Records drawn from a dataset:
*** Begin section ***

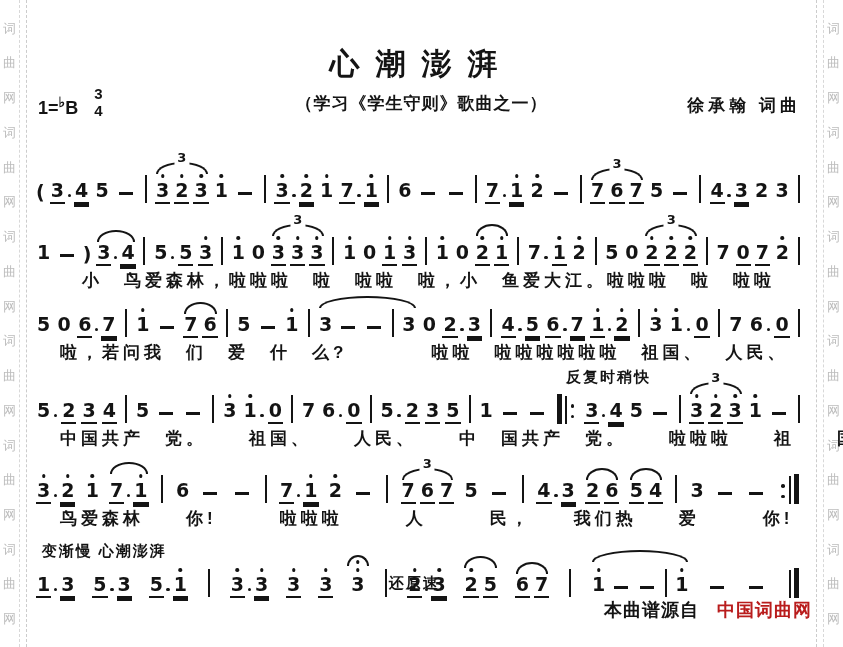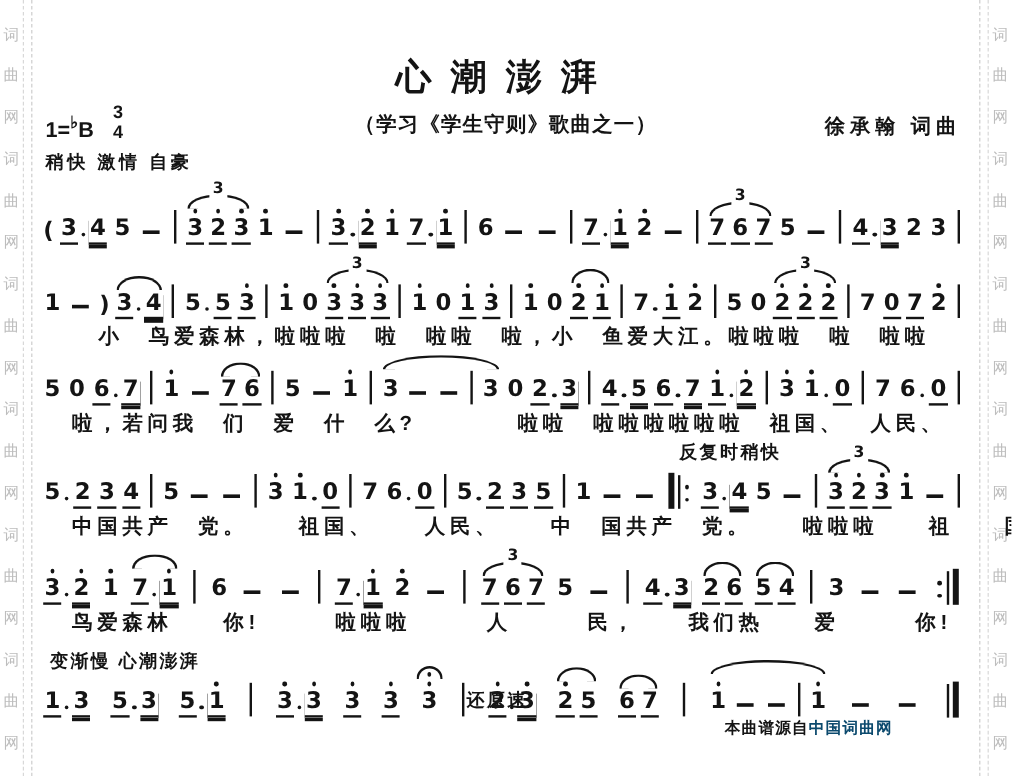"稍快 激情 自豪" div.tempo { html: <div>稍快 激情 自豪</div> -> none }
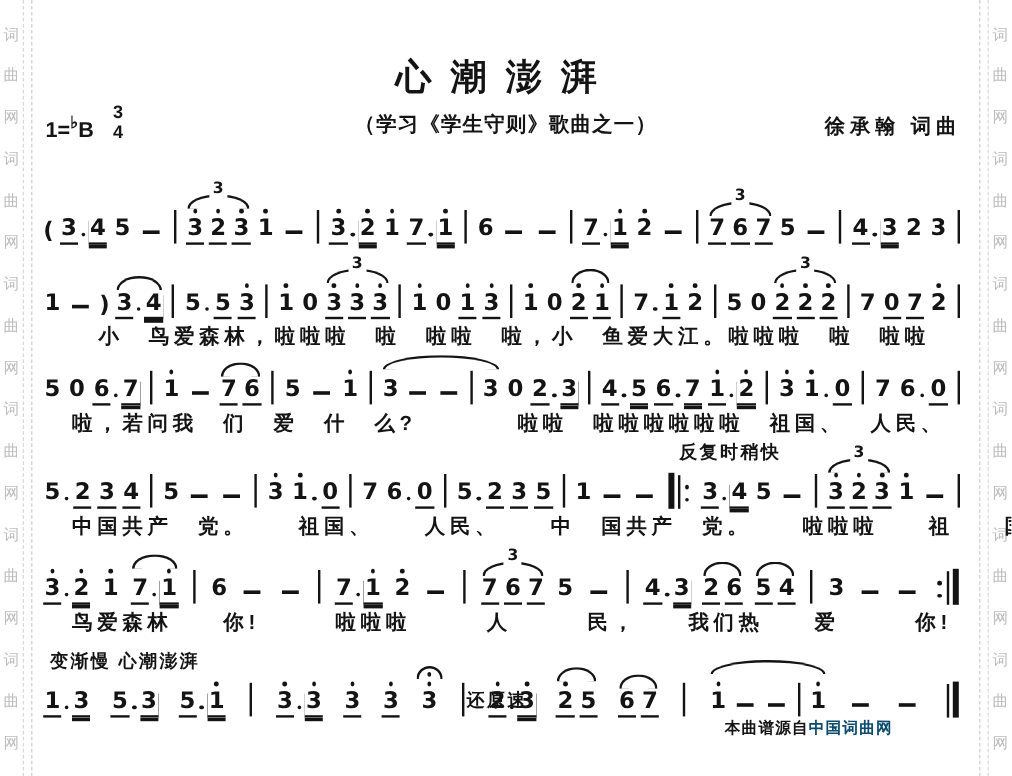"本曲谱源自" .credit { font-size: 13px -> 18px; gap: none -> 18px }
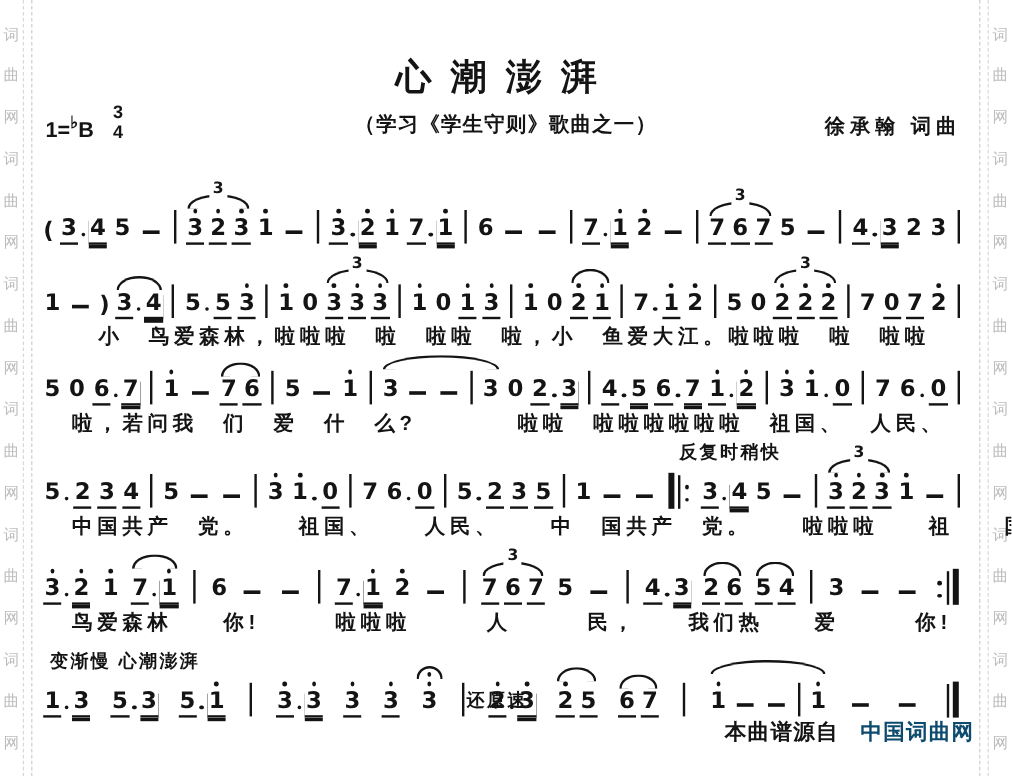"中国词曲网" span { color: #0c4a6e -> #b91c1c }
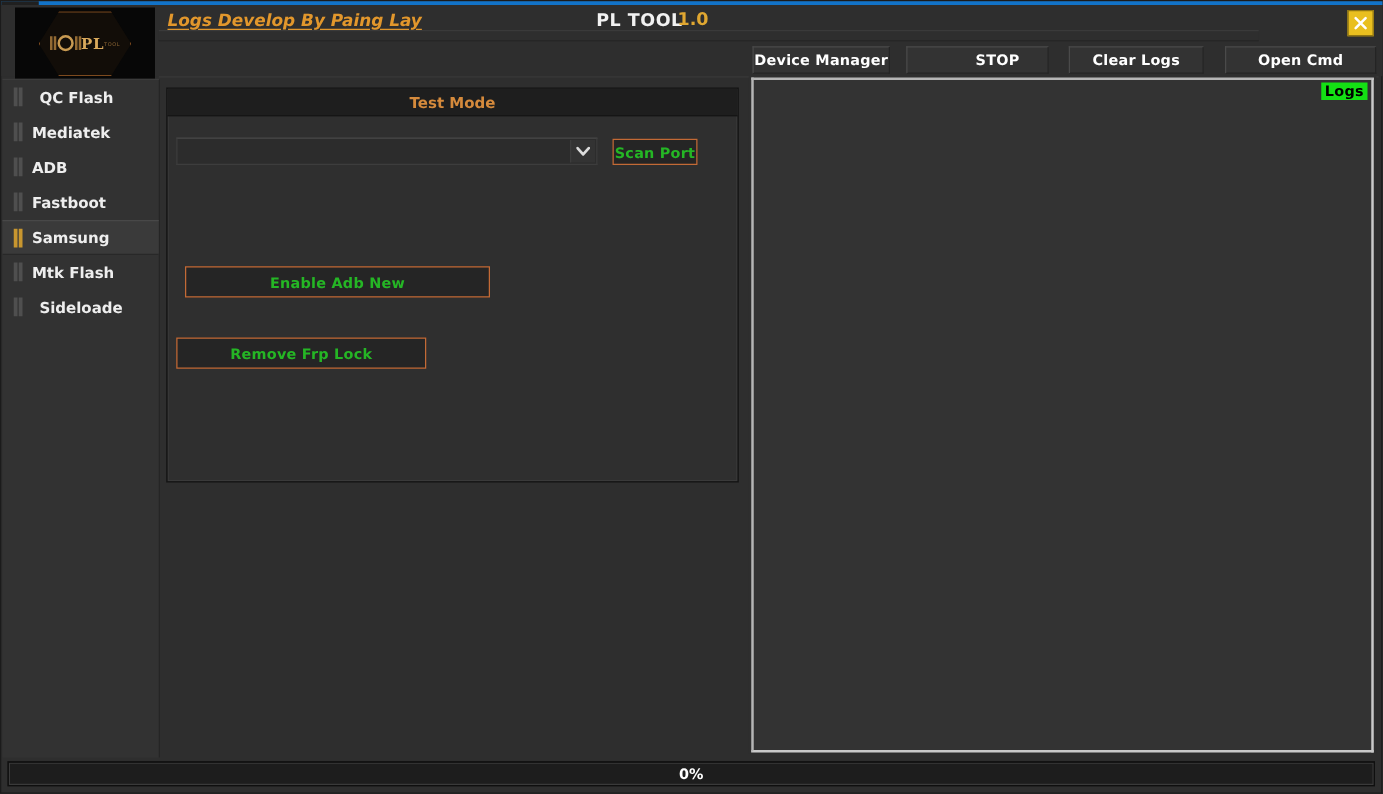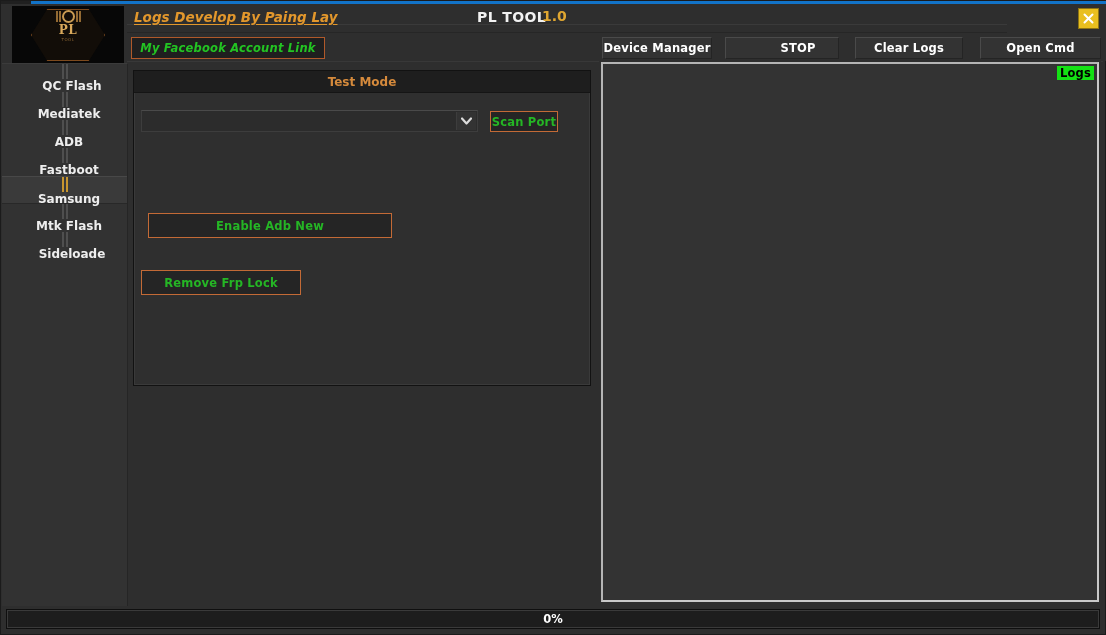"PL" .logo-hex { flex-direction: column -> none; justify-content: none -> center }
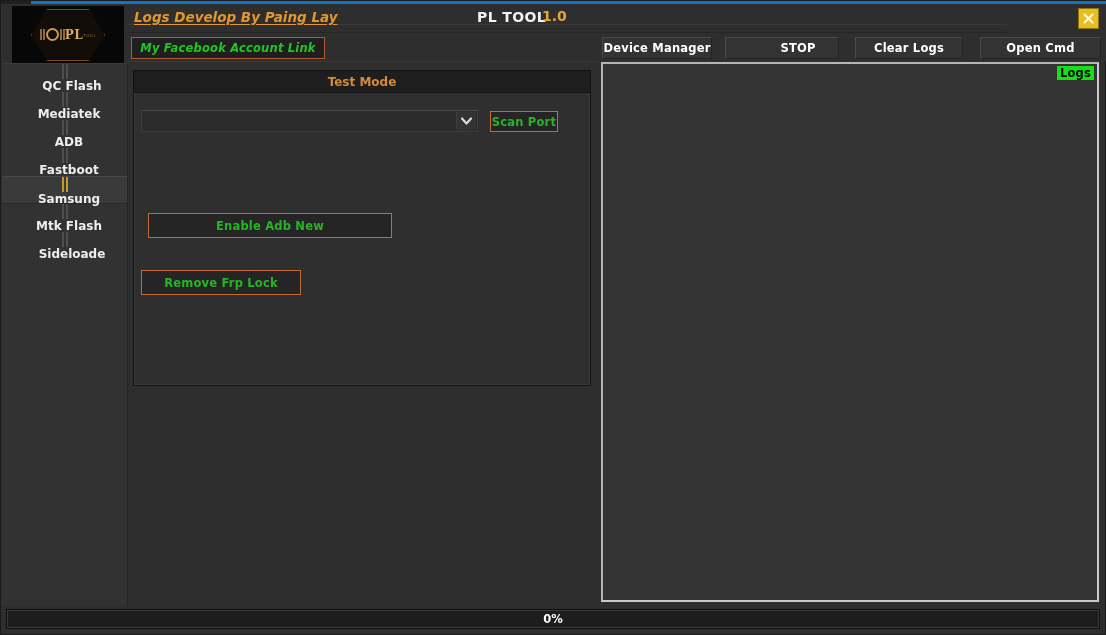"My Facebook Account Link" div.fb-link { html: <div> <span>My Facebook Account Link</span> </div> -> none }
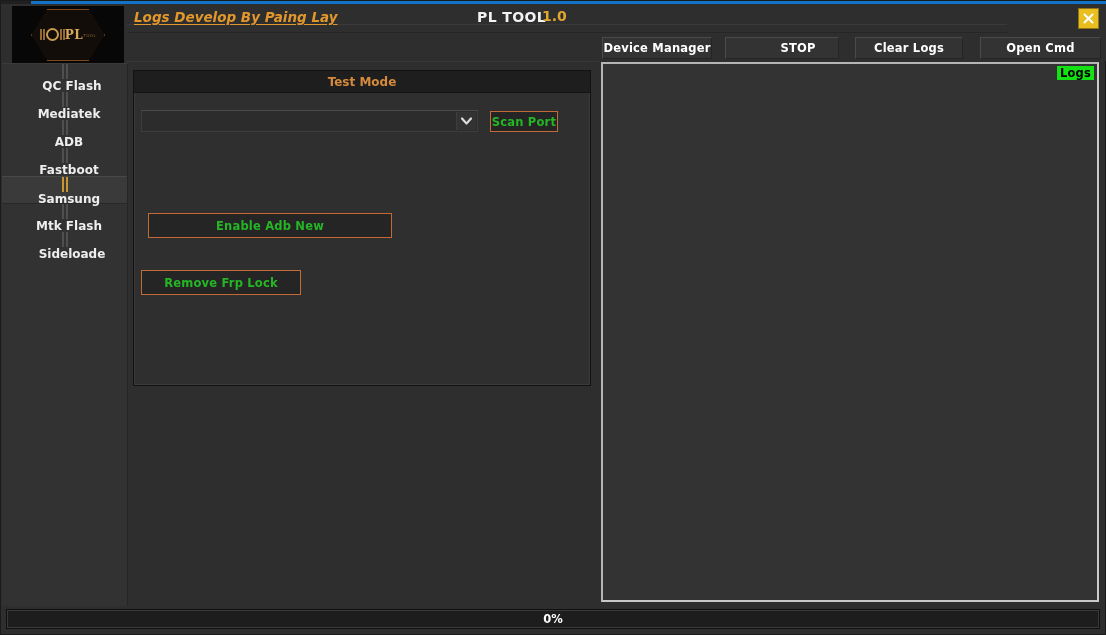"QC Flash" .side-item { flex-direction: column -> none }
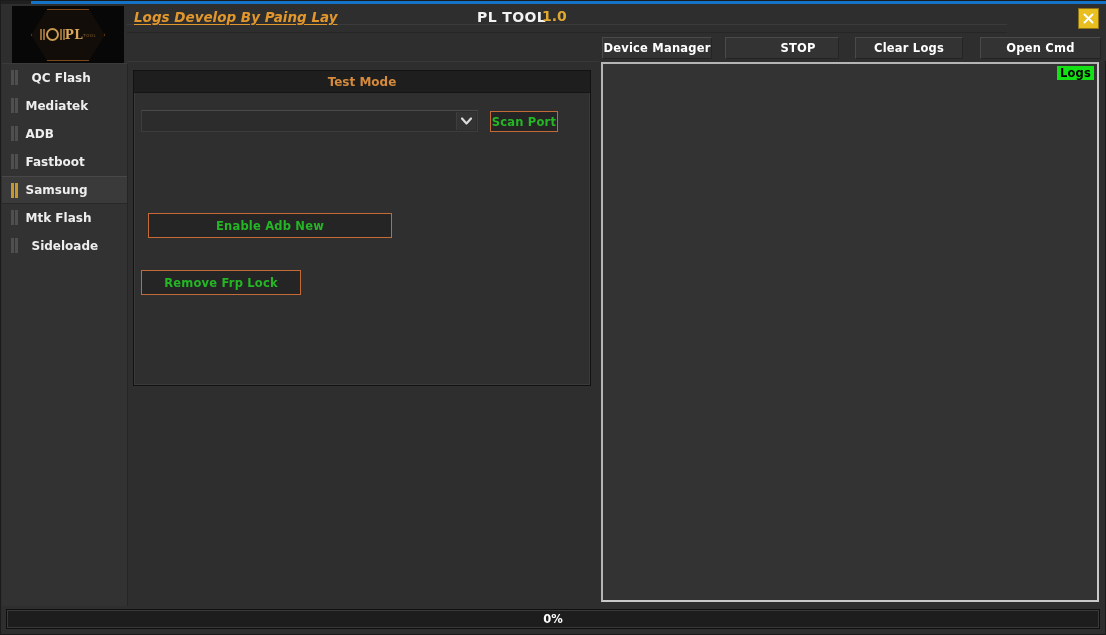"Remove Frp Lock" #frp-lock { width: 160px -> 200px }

*** End section ***

Work order:
The reply must hold every line above exactly as written and none of the pictures.

Task output:
"稍快 激情 自豪" div.tempo { html: <div>稍快 激情 自豪</div> -> none }
"本曲谱源自" .credit { font-size: 13px -> 18px; gap: none -> 18px }
"中国词曲网" span { color: #0c4a6e -> #b91c1c }
"PL" .logo-hex { flex-direction: column -> none; justify-content: none -> center }
"My Facebook Account Link" div.fb-link { html: <div> <span>My Facebook Account Link</span> </div> -> none }
"QC Flash" .side-item { flex-direction: column -> none }
"Remove Frp Lock" #frp-lock { width: 160px -> 200px }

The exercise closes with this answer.